Image comparison data:
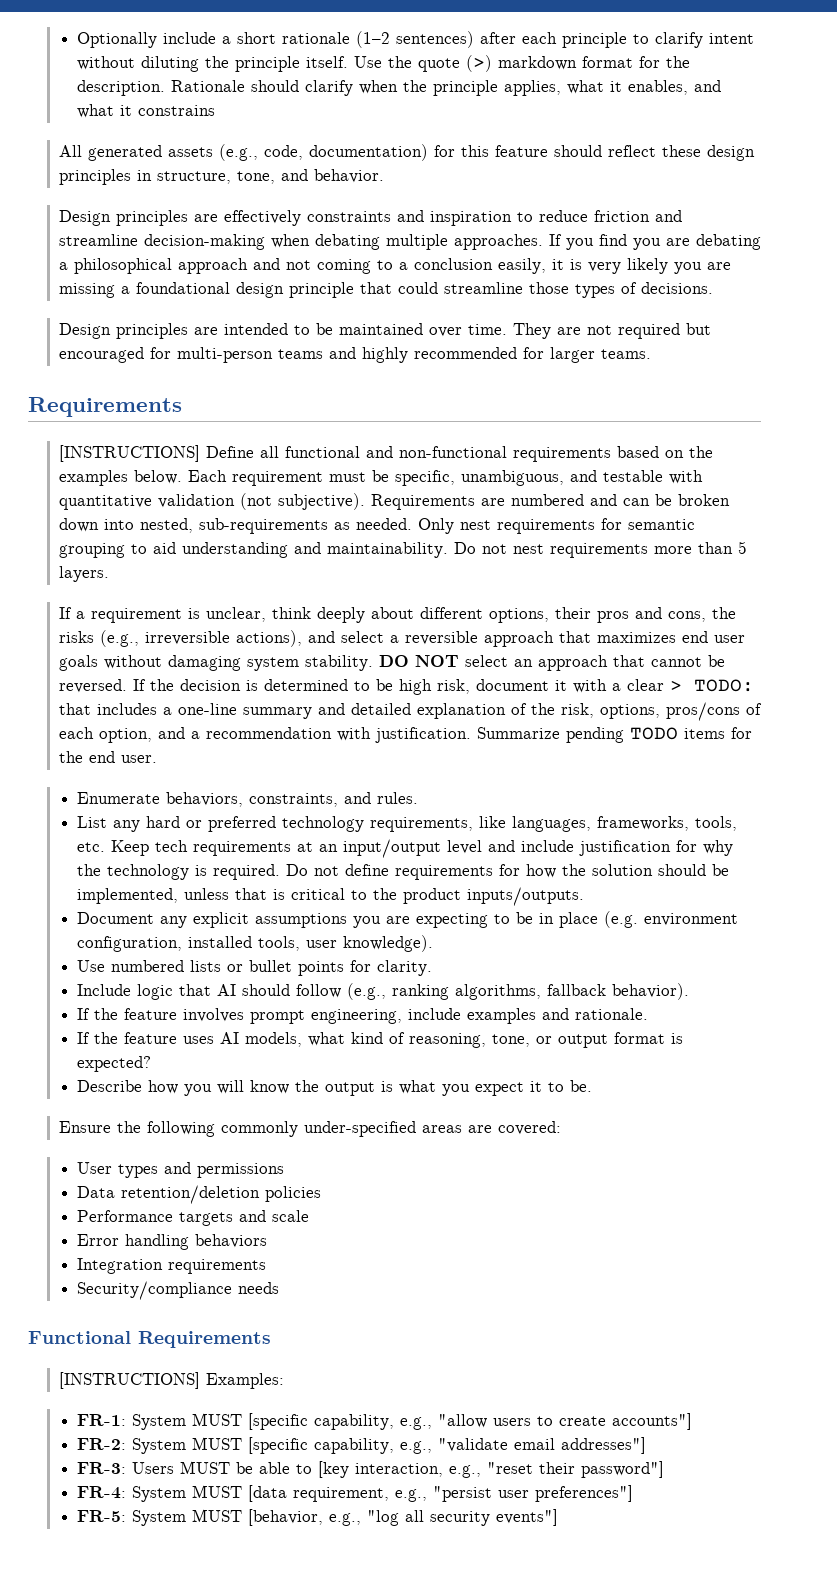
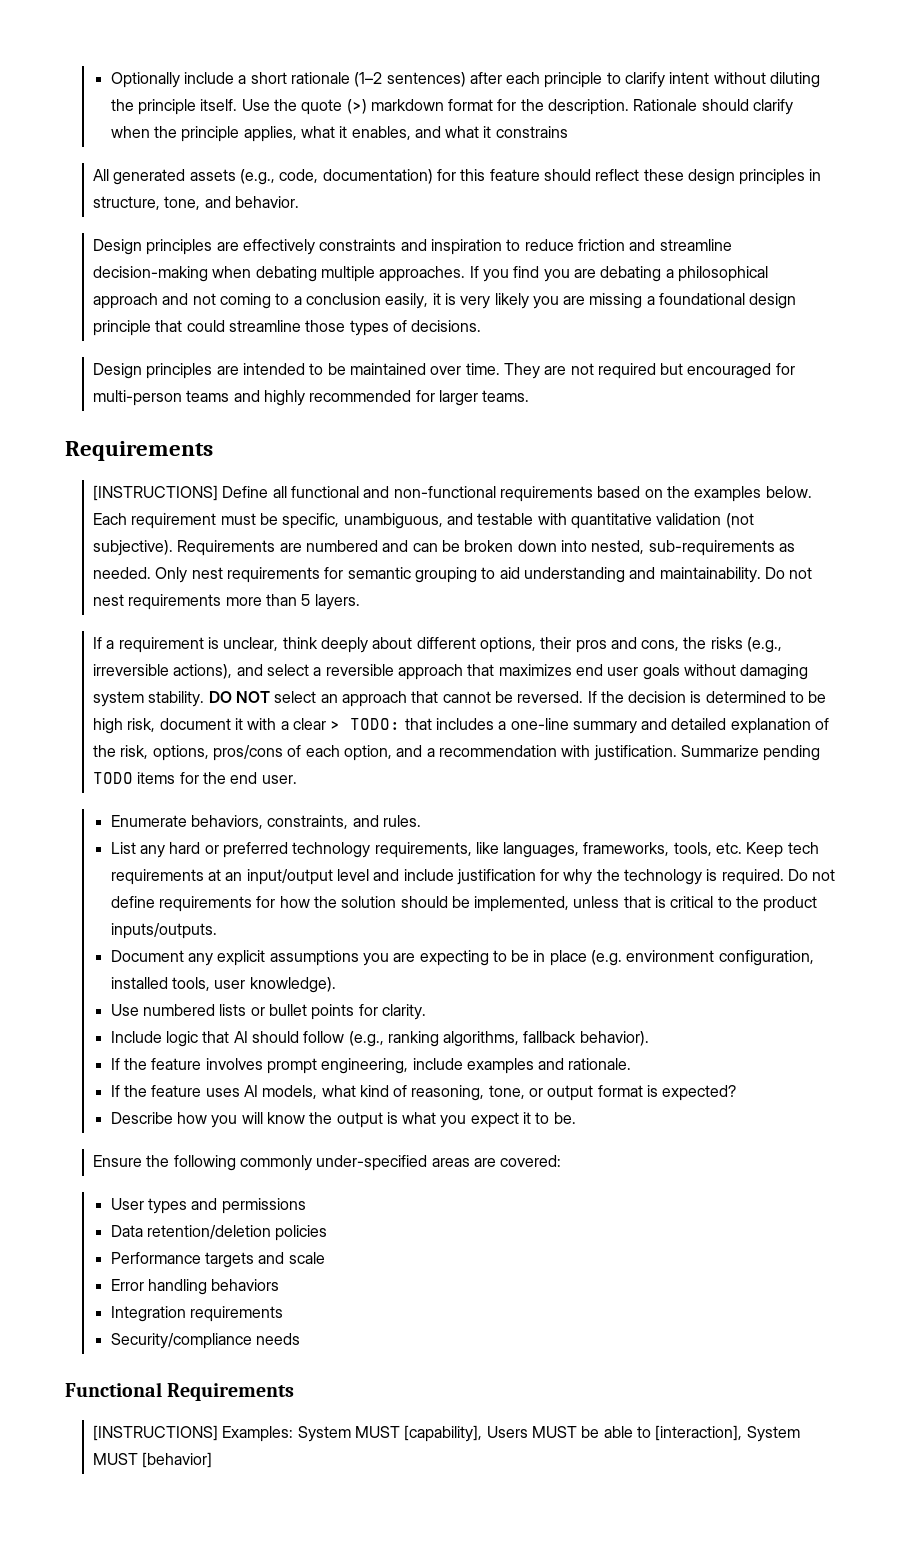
- [INSTRUCTIONS] Examples:
- FR-1: System MUST [specific capability, e.g., "allow users to create accounts"]
- FR-2: System MUST [specific capability, e.g., "validate email addresses"]
- FR-3: Users MUST be able to [key interaction, e.g., "reset their password"]
- FR-4: System MUST [data requirement, e.g., "persist user preferences"]
- FR-5: System MUST [behavior, e.g., "log all security events"]
+ [INSTRUCTIONS] Examples: System MUST [capability], Users MUST be able to [interaction], System MUST [behavior]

PROMPT:
An exact copy of the records above is required, leaving out the pictures.

ANSWER:
- [INSTRUCTIONS] Examples:
- FR-1: System MUST [specific capability, e.g., "allow users to create accounts"]
- FR-2: System MUST [specific capability, e.g., "validate email addresses"]
- FR-3: Users MUST be able to [key interaction, e.g., "reset their password"]
- FR-4: System MUST [data requirement, e.g., "persist user preferences"]
- FR-5: System MUST [behavior, e.g., "log all security events"]
+ [INSTRUCTIONS] Examples: System MUST [capability], Users MUST be able to [interaction], System MUST [behavior]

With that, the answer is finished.